Das Sekretariat kann das Schreiben zwar tippen, in einen Umschlag stecken und zur Post bringen. Unterzeichnen muss ihn die Chefin oder Rechtsanwältin aber selbst. Übertragen auf die De-Mail heißt das: Sie muss sich persönlich bei De-Mail anmelden, um ein Dokument zu verschicken, das sie inhaltlich verantwortet.

Wenn die Versandart falsch ist, gilt die Schriftform als nicht gewahrt. Gerichte müssten solche Mails beispielsweise ignorieren, wenn die Schriftform zwingend ist wie etwa beim Einreichen einer Klage. Einen Hinweis auf den Formmangel darf man dabei kaum erwarten.

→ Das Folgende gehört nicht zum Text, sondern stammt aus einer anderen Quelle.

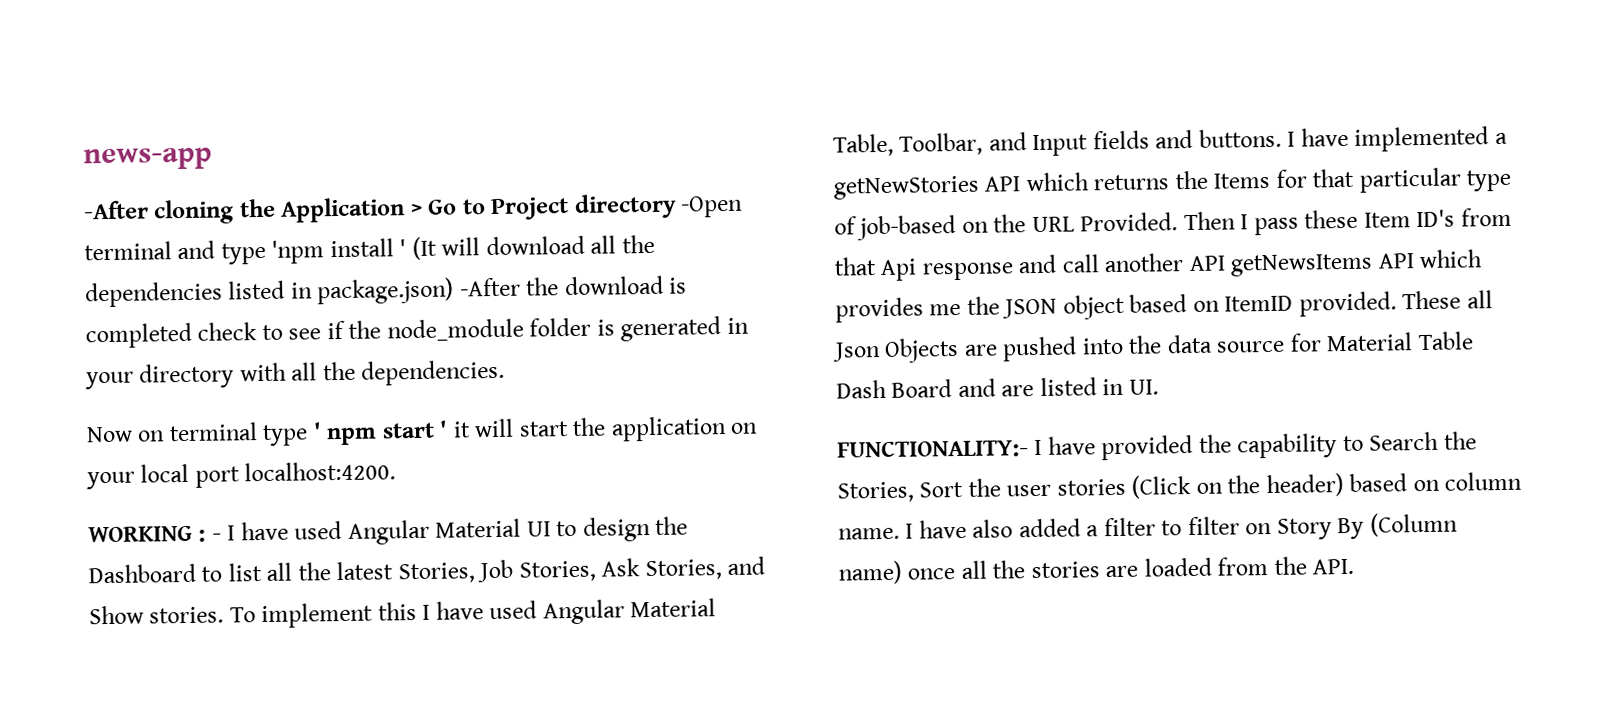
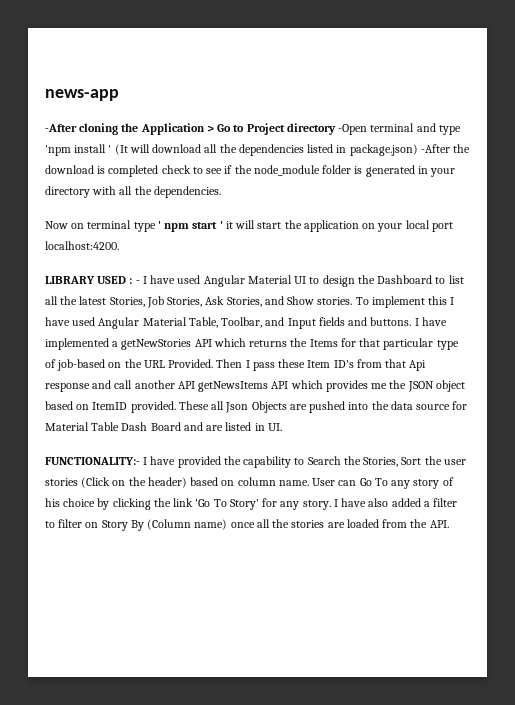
[88,525,193,543] WORKING -> [45,276,127,284] LIBRARY USED
(900, 533) none -> [312,477,454,489] [45,498,331,510] User can Go To any story of his choice by clicking the link 'Go To Story' for any story.

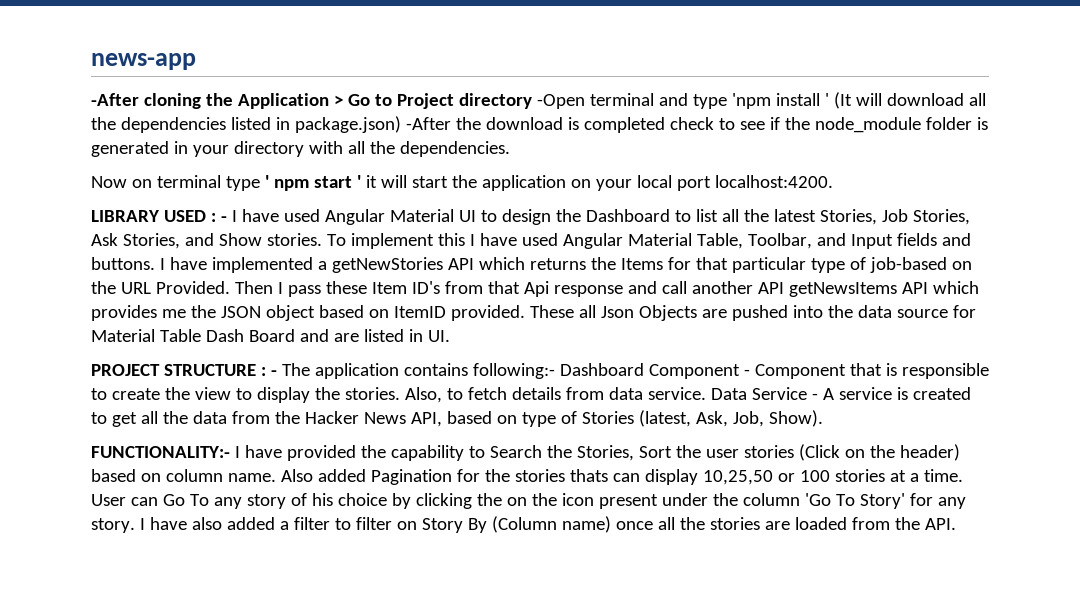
(282, 427) none -> [91,363,989,379] [91,387,971,403] [91,410,823,427] // PROJECT STRUCTURE : - The application contains following:- Dashboard Component - Component that is responsible to create the view to display the stories. Also, to fetch details from data service. Data Service - A service is created to get all the data from the Hacker News API, based on type of Stories (latest, Ask, Job, Show).
(309, 483) none -> [280,469,963,485] Also added Pagination for the stories thats can display 10,25,50 or 100 stories at a time.
[173,498,194,507] link -> [506,493,800,509] on the icon present under the column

Weil es in der Justiz selbst derzeit aber noch am entsprechenden Wissen fehlt, wird auch schon mal ein per einfacher De-Mail ohne Anmeldungsbestätigung eingehender Schriftsatz als verfahrensauslösend behandelt. Hat man den Fehler selbst begangen, sollte man ihn schnellstmöglich korrigieren, indem man das Dokument nochmal per sicherer Anmeldung oder als Fax oder Brief nachreicht, sofern die Frist für das Rechtsmittel noch nicht verstrichen ist. Ansonsten kann man derzeit nur hoffen, dass niemand den Fehler bemerkt.

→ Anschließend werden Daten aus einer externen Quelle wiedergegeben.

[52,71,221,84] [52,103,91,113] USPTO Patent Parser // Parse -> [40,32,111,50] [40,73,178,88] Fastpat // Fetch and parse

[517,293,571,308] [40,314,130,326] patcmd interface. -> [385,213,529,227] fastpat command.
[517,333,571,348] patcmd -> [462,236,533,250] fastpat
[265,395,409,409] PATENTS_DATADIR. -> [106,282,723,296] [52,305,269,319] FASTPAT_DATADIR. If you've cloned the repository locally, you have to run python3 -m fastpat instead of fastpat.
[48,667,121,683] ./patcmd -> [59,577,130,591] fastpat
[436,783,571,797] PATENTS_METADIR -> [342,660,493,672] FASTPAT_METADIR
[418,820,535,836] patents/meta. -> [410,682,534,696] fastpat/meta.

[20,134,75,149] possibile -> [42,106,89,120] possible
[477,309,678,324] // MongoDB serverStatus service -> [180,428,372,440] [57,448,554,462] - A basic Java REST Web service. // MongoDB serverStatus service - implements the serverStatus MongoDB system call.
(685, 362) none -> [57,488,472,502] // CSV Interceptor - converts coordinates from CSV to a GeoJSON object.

Reicht in einem Verfahren die Gegenseite elektronische Schriftsätze ein, sollte man zum Beispiel durch Akteneinsicht prüfen, ob die entsprechenden Nachweise vorliegen.

Falls man ein Dokument nicht im richtigen Format übermittelt hat, sind Gerichte und Behörden per Gesetz verpflichtet, den Absender unverzüglich darauf hinzuweisen. Auf diesen Hinweis muss man aber ebenso rasch reagieren und dem Gericht das Dokument in geeigneter Form nachreichen und versichern, dass es inhaltlich mit dem ursprünglichen Dokument übereinstimmt. Dann gilt Eingang des Dokuments im ursprünglichen (falschen) Format als maßgeblicher Zeitpunkt, was für die Einhaltung von Fristen entscheidend sein kann.

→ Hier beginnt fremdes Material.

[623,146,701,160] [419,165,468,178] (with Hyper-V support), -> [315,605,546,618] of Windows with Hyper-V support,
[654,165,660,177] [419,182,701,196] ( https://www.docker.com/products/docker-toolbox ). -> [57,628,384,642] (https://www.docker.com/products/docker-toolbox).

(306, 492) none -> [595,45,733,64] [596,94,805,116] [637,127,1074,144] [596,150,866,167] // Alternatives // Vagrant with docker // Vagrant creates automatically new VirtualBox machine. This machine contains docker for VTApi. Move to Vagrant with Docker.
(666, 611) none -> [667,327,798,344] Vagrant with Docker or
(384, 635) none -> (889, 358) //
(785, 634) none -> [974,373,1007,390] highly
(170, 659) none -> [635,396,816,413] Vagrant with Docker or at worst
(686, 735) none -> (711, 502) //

Die De-Mail-Adresse einer Behörde oder des Gerichts findet man im öffentlichen Verzeichnis, auf das De-Mail-Nutzer über ihren jeweiligen Provider Zugriff haben. Sämtliche Gerichte müssen ein De-Mail-Postfach unterhalten und dieses im öffentlichen Verzeichnis bekannt geben. Anders die Behörden: Nicht alle verfügen über ein De-Mail-Postfach, denn aktuell sind nur Bundesbehörden dazu verpflichtet.

Bei der Suche nach der passenden De-Mail-Adresse kann es zu Störungen kommen, wie dies Anfang März 2018 bei United Internet (1&1, GMX, web.de) der Fall ist. Für Kunden dieses Anbieters sind Gerichte deshalb aktuell nicht auffindbar. In diesem Fall sollte man sich einen Screenshot von der Suchanfrage und dem Ergebnis abspeichern und das betreffende Gericht bitten, die De-Mail-Adresse mitzuteilen. Kann dadurch eine Frist nicht eingehalten werden, so kann man mit Hilfe des Screenshots und ggf. auch eine Bestätigung des Anbieters über den Ausfall des Verzeichnisdienstes Widereinsetzung in den vorigen Stand beantragen. Nach Einschätzung aus einem Landesministerium für Justiz hat das Aussicht auf Erfolg. Darauf ankommen lassen sollte man es aber ohne Not auf keinen Fall.